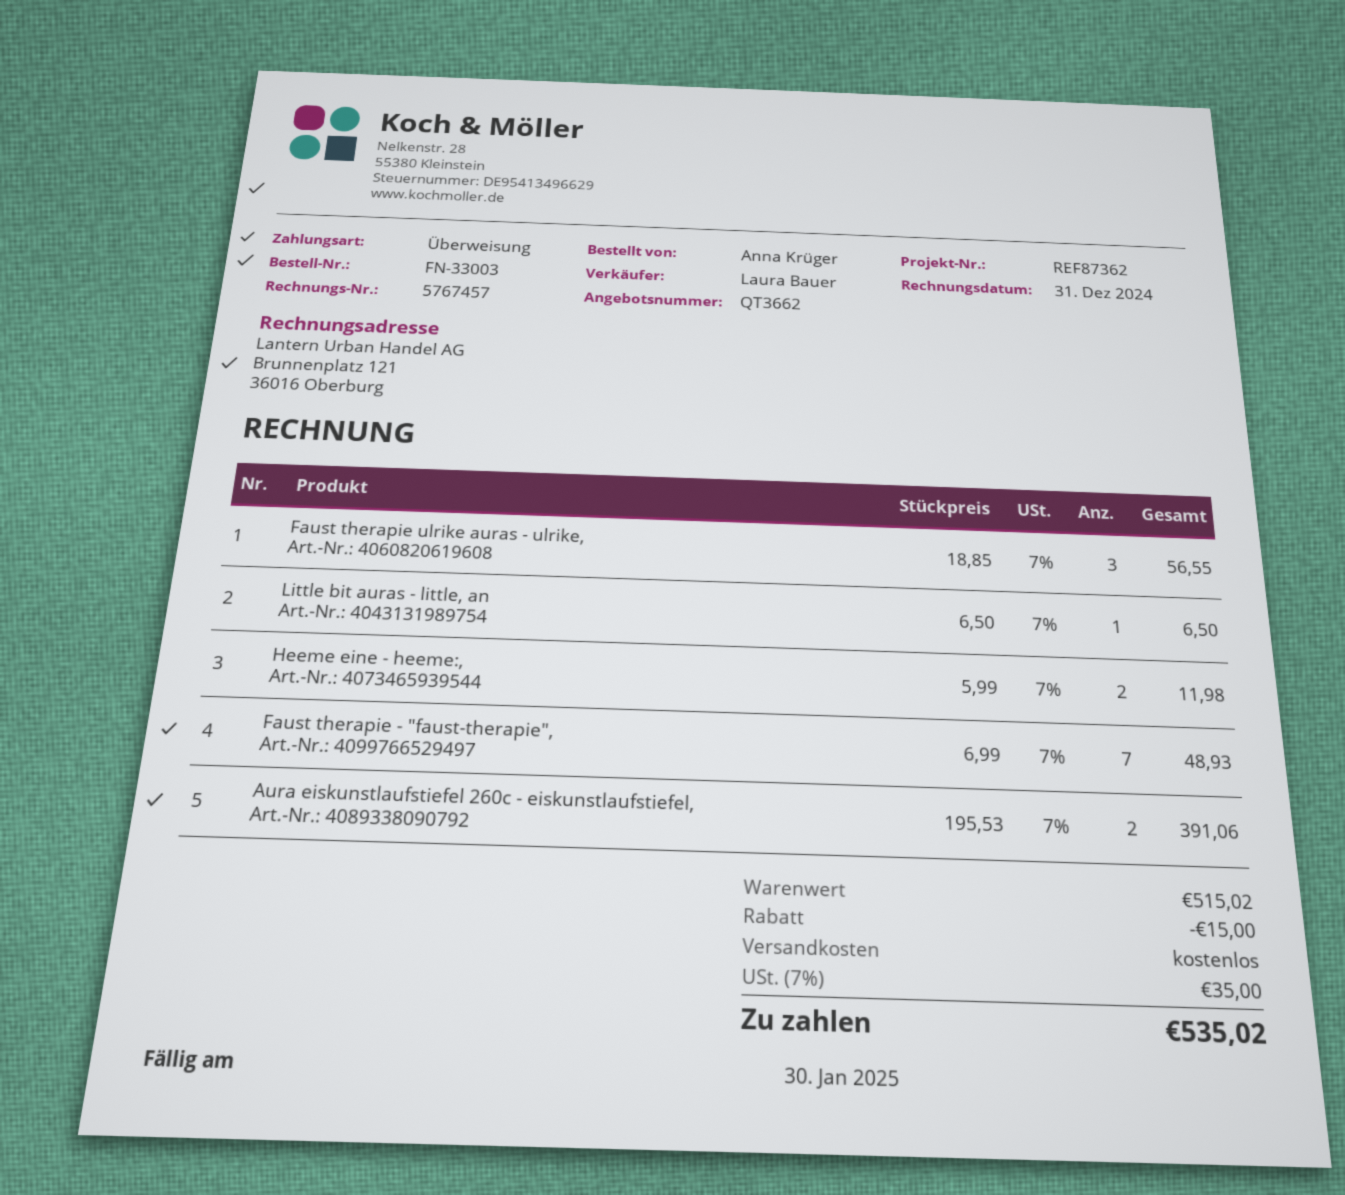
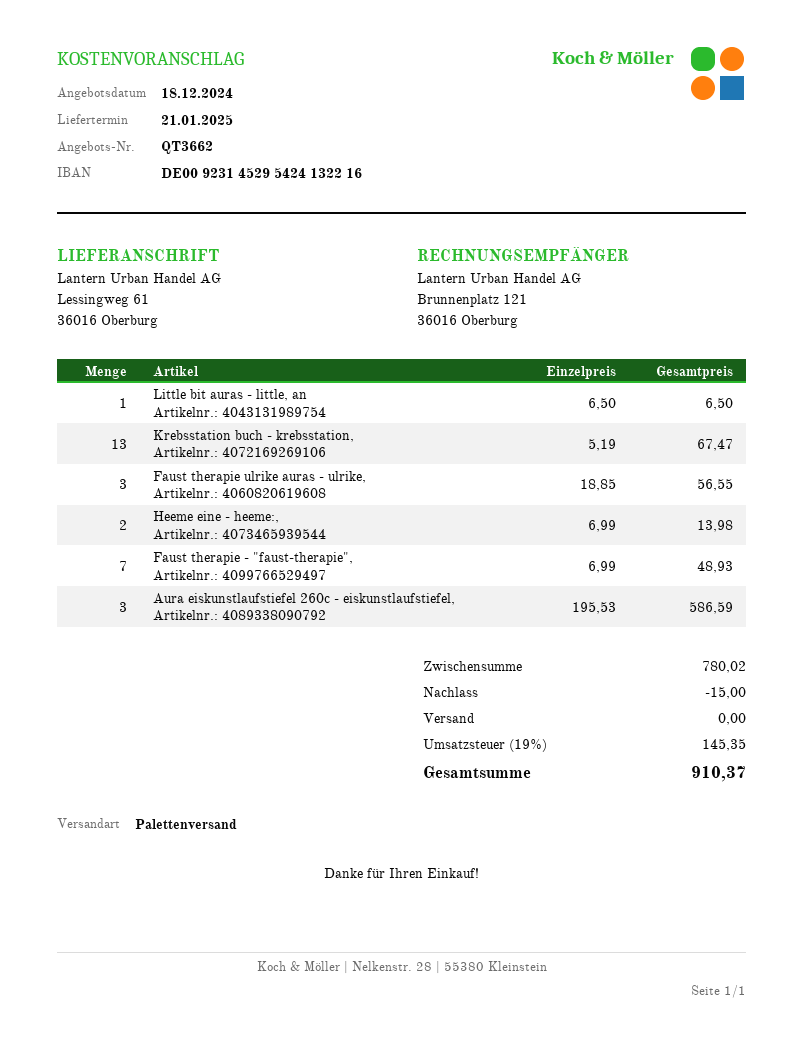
Heeme eine - heeme:,: 2 x 5.99 = 11.98 -> 2 x 6.99 = 13.98
Aura eiskunstlaufstiefel 260c - eiskunstlaufstiefel,: 2 x 195.53 = 391.06 -> 3 x 195.53 = 586.59
Krebsstation buch - krebsstation,: none -> 13 x 5.19 = 67.47
subtotal: 515.02 -> 780.02
tax: 7% = 35.00 -> 19% = 145.35
total: 535.02 -> 910.37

**********

_Your task_.
Give again, exactly, every line from the one holding "Aura eiskunstlaufstiefel 260c" to the last line of the data.

_Reply_.
Aura eiskunstlaufstiefel 260c - eiskunstlaufstiefel,: 2 x 195.53 = 391.06 -> 3 x 195.53 = 586.59
Krebsstation buch - krebsstation,: none -> 13 x 5.19 = 67.47
subtotal: 515.02 -> 780.02
tax: 7% = 35.00 -> 19% = 145.35
total: 535.02 -> 910.37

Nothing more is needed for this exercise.